## Activity
Leave every entry as it is and write the data out in full.

## Data provided
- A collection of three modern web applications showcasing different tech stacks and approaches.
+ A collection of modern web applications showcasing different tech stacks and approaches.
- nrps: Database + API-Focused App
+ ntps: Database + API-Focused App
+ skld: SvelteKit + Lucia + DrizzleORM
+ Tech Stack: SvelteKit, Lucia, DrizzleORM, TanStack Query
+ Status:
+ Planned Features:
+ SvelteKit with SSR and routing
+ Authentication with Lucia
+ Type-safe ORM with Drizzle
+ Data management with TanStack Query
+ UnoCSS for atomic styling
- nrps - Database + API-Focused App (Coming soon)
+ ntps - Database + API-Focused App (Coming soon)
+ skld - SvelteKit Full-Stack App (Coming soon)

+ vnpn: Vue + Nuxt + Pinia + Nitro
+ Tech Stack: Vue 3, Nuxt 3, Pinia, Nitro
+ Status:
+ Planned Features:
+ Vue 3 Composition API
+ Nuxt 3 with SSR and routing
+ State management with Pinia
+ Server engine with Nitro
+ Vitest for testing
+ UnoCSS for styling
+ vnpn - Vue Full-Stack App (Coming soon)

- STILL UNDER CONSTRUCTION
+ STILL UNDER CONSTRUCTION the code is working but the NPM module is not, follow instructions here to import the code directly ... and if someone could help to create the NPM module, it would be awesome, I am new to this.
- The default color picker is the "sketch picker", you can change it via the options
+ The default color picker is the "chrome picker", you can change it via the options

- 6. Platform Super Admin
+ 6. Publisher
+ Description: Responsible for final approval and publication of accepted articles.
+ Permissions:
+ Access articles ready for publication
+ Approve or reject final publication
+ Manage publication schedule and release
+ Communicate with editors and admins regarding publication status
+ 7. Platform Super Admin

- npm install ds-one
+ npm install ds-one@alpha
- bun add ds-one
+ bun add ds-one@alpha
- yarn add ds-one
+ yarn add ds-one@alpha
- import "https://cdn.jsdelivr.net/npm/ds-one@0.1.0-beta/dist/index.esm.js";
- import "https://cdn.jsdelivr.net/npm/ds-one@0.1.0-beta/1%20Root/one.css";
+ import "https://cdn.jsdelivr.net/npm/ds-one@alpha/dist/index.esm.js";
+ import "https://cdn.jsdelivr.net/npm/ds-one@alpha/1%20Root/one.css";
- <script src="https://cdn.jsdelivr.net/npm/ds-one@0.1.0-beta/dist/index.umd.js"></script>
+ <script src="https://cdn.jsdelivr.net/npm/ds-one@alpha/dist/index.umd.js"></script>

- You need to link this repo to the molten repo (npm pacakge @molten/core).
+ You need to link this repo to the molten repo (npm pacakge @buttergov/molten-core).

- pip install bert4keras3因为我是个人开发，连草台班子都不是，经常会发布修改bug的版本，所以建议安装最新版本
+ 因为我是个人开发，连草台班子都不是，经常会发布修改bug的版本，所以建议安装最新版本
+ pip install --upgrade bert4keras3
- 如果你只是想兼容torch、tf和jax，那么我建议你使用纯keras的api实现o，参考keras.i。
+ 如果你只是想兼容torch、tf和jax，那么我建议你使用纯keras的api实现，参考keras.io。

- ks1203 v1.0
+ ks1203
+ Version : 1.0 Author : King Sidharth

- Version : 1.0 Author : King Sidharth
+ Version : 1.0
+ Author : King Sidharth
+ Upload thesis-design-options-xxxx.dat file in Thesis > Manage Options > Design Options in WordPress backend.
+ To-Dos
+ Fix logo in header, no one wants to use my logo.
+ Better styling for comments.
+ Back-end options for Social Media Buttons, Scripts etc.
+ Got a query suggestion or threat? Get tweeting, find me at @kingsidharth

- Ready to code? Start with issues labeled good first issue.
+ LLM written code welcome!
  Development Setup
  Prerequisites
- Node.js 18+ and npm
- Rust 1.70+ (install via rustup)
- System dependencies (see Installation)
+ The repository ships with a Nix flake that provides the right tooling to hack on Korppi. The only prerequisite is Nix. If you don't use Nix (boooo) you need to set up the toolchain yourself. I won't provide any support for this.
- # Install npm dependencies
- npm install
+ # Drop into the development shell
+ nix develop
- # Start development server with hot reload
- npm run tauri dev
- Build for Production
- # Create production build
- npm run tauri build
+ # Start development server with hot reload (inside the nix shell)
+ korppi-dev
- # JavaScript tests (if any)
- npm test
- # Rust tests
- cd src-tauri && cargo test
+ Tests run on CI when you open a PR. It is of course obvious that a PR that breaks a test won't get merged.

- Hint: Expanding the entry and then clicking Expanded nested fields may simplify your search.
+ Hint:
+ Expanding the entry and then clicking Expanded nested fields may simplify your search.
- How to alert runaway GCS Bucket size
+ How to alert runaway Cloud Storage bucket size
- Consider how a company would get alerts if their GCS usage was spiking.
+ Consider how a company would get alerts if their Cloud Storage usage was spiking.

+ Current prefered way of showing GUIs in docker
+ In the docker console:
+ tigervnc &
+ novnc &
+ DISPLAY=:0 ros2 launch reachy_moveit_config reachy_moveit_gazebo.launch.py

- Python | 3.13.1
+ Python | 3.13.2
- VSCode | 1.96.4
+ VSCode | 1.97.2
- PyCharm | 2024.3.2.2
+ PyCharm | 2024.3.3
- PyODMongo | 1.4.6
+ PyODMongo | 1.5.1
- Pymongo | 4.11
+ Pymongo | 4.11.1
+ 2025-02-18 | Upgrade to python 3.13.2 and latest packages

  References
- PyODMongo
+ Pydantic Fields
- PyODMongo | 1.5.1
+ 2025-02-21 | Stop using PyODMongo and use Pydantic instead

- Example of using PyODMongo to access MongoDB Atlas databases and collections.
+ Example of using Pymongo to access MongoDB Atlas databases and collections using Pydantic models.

## Answer to this problem
- A collection of three modern web applications showcasing different tech stacks and approaches.
+ A collection of modern web applications showcasing different tech stacks and approaches.
- nrps: Database + API-Focused App
+ ntps: Database + API-Focused App
+ skld: SvelteKit + Lucia + DrizzleORM
+ Tech Stack: SvelteKit, Lucia, DrizzleORM, TanStack Query
+ Status:
+ Planned Features:
+ SvelteKit with SSR and routing
+ Authentication with Lucia
+ Type-safe ORM with Drizzle
+ Data management with TanStack Query
+ UnoCSS for atomic styling
- nrps - Database + API-Focused App (Coming soon)
+ ntps - Database + API-Focused App (Coming soon)
+ skld - SvelteKit Full-Stack App (Coming soon)

+ vnpn: Vue + Nuxt + Pinia + Nitro
+ Tech Stack: Vue 3, Nuxt 3, Pinia, Nitro
+ Status:
+ Planned Features:
+ Vue 3 Composition API
+ Nuxt 3 with SSR and routing
+ State management with Pinia
+ Server engine with Nitro
+ Vitest for testing
+ UnoCSS for styling
+ vnpn - Vue Full-Stack App (Coming soon)

- STILL UNDER CONSTRUCTION
+ STILL UNDER CONSTRUCTION the code is working but the NPM module is not, follow instructions here to import the code directly ... and if someone could help to create the NPM module, it would be awesome, I am new to this.
- The default color picker is the "sketch picker", you can change it via the options
+ The default color picker is the "chrome picker", you can change it via the options

- 6. Platform Super Admin
+ 6. Publisher
+ Description: Responsible for final approval and publication of accepted articles.
+ Permissions:
+ Access articles ready for publication
+ Approve or reject final publication
+ Manage publication schedule and release
+ Communicate with editors and admins regarding publication status
+ 7. Platform Super Admin

- npm install ds-one
+ npm install ds-one@alpha
- bun add ds-one
+ bun add ds-one@alpha
- yarn add ds-one
+ yarn add ds-one@alpha
- import "https://cdn.jsdelivr.net/npm/ds-one@0.1.0-beta/dist/index.esm.js";
- import "https://cdn.jsdelivr.net/npm/ds-one@0.1.0-beta/1%20Root/one.css";
+ import "https://cdn.jsdelivr.net/npm/ds-one@alpha/dist/index.esm.js";
+ import "https://cdn.jsdelivr.net/npm/ds-one@alpha/1%20Root/one.css";
- <script src="https://cdn.jsdelivr.net/npm/ds-one@0.1.0-beta/dist/index.umd.js"></script>
+ <script src="https://cdn.jsdelivr.net/npm/ds-one@alpha/dist/index.umd.js"></script>

- You need to link this repo to the molten repo (npm pacakge @molten/core).
+ You need to link this repo to the molten repo (npm pacakge @buttergov/molten-core).

- pip install bert4keras3因为我是个人开发，连草台班子都不是，经常会发布修改bug的版本，所以建议安装最新版本
+ 因为我是个人开发，连草台班子都不是，经常会发布修改bug的版本，所以建议安装最新版本
+ pip install --upgrade bert4keras3
- 如果你只是想兼容torch、tf和jax，那么我建议你使用纯keras的api实现o，参考keras.i。
+ 如果你只是想兼容torch、tf和jax，那么我建议你使用纯keras的api实现，参考keras.io。

- ks1203 v1.0
+ ks1203
+ Version : 1.0 Author : King Sidharth

- Version : 1.0 Author : King Sidharth
+ Version : 1.0
+ Author : King Sidharth
+ Upload thesis-design-options-xxxx.dat file in Thesis > Manage Options > Design Options in WordPress backend.
+ To-Dos
+ Fix logo in header, no one wants to use my logo.
+ Better styling for comments.
+ Back-end options for Social Media Buttons, Scripts etc.
+ Got a query suggestion or threat? Get tweeting, find me at @kingsidharth

- Ready to code? Start with issues labeled good first issue.
+ LLM written code welcome!
  Development Setup
  Prerequisites
- Node.js 18+ and npm
- Rust 1.70+ (install via rustup)
- System dependencies (see Installation)
+ The repository ships with a Nix flake that provides the right tooling to hack on Korppi. The only prerequisite is Nix. If you don't use Nix (boooo) you need to set up the toolchain yourself. I won't provide any support for this.
- # Install npm dependencies
- npm install
+ # Drop into the development shell
+ nix develop
- # Start development server with hot reload
- npm run tauri dev
- Build for Production
- # Create production build
- npm run tauri build
+ # Start development server with hot reload (inside the nix shell)
+ korppi-dev
- # JavaScript tests (if any)
- npm test
- # Rust tests
- cd src-tauri && cargo test
+ Tests run on CI when you open a PR. It is of course obvious that a PR that breaks a test won't get merged.

- Hint: Expanding the entry and then clicking Expanded nested fields may simplify your search.
+ Hint:
+ Expanding the entry and then clicking Expanded nested fields may simplify your search.
- How to alert runaway GCS Bucket size
+ How to alert runaway Cloud Storage bucket size
- Consider how a company would get alerts if their GCS usage was spiking.
+ Consider how a company would get alerts if their Cloud Storage usage was spiking.

+ Current prefered way of showing GUIs in docker
+ In the docker console:
+ tigervnc &
+ novnc &
+ DISPLAY=:0 ros2 launch reachy_moveit_config reachy_moveit_gazebo.launch.py

- Python | 3.13.1
+ Python | 3.13.2
- VSCode | 1.96.4
+ VSCode | 1.97.2
- PyCharm | 2024.3.2.2
+ PyCharm | 2024.3.3
- PyODMongo | 1.4.6
+ PyODMongo | 1.5.1
- Pymongo | 4.11
+ Pymongo | 4.11.1
+ 2025-02-18 | Upgrade to python 3.13.2 and latest packages

  References
- PyODMongo
+ Pydantic Fields
- PyODMongo | 1.5.1
+ 2025-02-21 | Stop using PyODMongo and use Pydantic instead

- Example of using PyODMongo to access MongoDB Atlas databases and collections.
+ Example of using Pymongo to access MongoDB Atlas databases and collections using Pydantic models.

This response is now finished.